The Senate would meet formally with the board’s remuneration committee, its nomination committee, and its audit committee with the auditors. Periodically, it would have discussions with the Chairman and the entire board. It would also meet independently to formulate reports and make recommendations to shareholders.

The overall responsibility for the company and its management would remain with the board of directors. The Senate would have the authority to question, to advise, and to influence the company on its strategies, operational performance, and financial matters. For example, a Senate could question and challenge levels and methods of executive remuneration, the adequacy of risk assessment systems, the balance of skills, experience, and adequacy of the directors, and confirm that succession plans existed for all senior executives.

The Senate would not have the power to block the board’s decisions, nor could it hire and fire directors (as the German supervisory board can). But it would have the responsibility to liaise with the shareholders, and the power to recommend how they vote on specific motions. It could also introduce motions for shareholder meetings. Over time, Shareholder Senates would supplement and probably replace the work of proxy advisers.

Shareholder Senates would become a fundamental component of companies’ corporate governance structures and processes. Accordingly, members of the Senate would have fees and expenses reimbursed by the company, just as non-executive, outside directors have. The company would be responsible for publishing Senate reports and other communications with investors, just as it publishes other corporate reports.

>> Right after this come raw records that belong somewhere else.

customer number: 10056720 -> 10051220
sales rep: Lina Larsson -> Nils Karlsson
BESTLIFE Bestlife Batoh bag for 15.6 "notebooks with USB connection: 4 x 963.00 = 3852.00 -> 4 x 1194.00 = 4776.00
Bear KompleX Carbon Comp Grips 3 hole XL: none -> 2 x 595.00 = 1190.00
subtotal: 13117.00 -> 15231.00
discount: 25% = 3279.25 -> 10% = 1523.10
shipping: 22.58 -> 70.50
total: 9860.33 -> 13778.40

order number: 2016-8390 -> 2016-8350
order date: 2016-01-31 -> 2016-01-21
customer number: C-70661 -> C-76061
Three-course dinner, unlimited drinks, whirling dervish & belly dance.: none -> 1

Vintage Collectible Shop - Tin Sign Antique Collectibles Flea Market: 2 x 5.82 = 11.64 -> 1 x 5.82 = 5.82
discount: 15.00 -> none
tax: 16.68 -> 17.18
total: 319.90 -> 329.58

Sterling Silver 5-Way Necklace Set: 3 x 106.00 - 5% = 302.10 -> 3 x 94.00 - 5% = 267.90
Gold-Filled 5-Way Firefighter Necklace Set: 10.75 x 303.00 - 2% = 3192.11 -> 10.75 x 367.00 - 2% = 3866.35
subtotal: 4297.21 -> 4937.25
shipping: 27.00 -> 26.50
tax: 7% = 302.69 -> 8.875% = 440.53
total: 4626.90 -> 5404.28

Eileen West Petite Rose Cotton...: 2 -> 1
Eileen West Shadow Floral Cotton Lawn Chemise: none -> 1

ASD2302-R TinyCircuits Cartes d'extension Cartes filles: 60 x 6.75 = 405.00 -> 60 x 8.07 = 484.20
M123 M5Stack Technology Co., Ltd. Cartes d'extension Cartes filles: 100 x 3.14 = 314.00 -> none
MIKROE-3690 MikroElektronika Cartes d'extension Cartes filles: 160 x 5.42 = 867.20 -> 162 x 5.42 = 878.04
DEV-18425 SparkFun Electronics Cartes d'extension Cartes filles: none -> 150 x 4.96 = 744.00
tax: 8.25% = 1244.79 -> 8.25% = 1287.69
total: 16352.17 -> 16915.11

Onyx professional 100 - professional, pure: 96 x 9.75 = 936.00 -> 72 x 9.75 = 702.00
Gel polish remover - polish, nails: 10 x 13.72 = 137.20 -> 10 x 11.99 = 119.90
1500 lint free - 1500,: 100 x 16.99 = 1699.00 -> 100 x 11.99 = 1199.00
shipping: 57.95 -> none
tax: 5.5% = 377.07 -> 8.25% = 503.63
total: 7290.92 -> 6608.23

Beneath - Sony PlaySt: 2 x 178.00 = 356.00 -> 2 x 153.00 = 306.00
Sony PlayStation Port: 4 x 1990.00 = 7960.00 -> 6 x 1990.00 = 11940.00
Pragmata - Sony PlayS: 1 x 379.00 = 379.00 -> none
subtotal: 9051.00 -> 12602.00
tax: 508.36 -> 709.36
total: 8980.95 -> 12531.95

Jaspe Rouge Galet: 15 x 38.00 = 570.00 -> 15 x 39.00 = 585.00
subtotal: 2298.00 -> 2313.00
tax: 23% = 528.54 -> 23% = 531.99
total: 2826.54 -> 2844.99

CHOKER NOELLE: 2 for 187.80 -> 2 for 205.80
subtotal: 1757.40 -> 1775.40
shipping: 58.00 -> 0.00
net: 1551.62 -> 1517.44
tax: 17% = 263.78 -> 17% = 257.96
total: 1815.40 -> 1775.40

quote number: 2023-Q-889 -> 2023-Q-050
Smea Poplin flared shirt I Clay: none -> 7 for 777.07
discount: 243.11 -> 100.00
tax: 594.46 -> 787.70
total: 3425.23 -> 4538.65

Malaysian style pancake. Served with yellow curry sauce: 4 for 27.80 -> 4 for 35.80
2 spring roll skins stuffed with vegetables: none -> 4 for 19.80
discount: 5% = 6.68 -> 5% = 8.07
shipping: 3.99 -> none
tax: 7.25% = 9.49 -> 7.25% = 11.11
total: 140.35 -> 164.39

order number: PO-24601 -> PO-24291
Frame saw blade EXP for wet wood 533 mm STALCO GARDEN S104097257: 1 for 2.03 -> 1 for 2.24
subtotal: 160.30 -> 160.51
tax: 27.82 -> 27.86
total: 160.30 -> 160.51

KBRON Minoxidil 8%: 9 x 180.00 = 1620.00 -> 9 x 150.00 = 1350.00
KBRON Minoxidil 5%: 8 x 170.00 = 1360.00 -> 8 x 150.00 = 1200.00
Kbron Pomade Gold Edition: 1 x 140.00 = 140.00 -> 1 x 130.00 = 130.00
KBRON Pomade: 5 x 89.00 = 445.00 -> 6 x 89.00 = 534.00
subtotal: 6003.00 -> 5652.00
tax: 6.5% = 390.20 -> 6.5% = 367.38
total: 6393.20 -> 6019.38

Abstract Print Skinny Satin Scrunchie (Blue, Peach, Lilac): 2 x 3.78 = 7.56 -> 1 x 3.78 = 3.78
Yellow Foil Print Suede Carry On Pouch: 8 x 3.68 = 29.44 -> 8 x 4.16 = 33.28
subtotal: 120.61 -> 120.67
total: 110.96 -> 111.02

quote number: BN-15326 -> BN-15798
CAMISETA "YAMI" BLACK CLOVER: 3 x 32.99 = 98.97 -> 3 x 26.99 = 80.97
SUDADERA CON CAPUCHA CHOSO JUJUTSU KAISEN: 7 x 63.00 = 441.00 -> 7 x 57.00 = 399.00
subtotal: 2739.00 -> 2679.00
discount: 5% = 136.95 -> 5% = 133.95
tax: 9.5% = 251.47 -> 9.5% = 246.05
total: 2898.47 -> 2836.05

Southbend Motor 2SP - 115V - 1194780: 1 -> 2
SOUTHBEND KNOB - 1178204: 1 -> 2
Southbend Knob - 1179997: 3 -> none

Concern might be expressed that members of Shareholder Senates would receive unfair insider information. But Senate members could be placed in a similar position to directors who may not trade shares prior to the announcement of results. In fact, Senate members would be in a less exposed position than a nominee director elected by a major shareholder, because they would not attend board deliberations.

In fact, it would not be difficult to introduce a requirement for shareholder senates into companies’ legislation or to include them in corporate governance codes, operating on the ‘comply or explain’ principle.

The proposal for Shareholder Senates will not be welcomed by most directors and their boards, because they would inevitably mean a shift of power away from the boardroom back to the owners. However, there was plenty of antagonism in British board rooms to the original Cadbury Report proposals: many thought independent outside directors were an unnecessary imposition and an infringement of executive directors’ right to run their own companies.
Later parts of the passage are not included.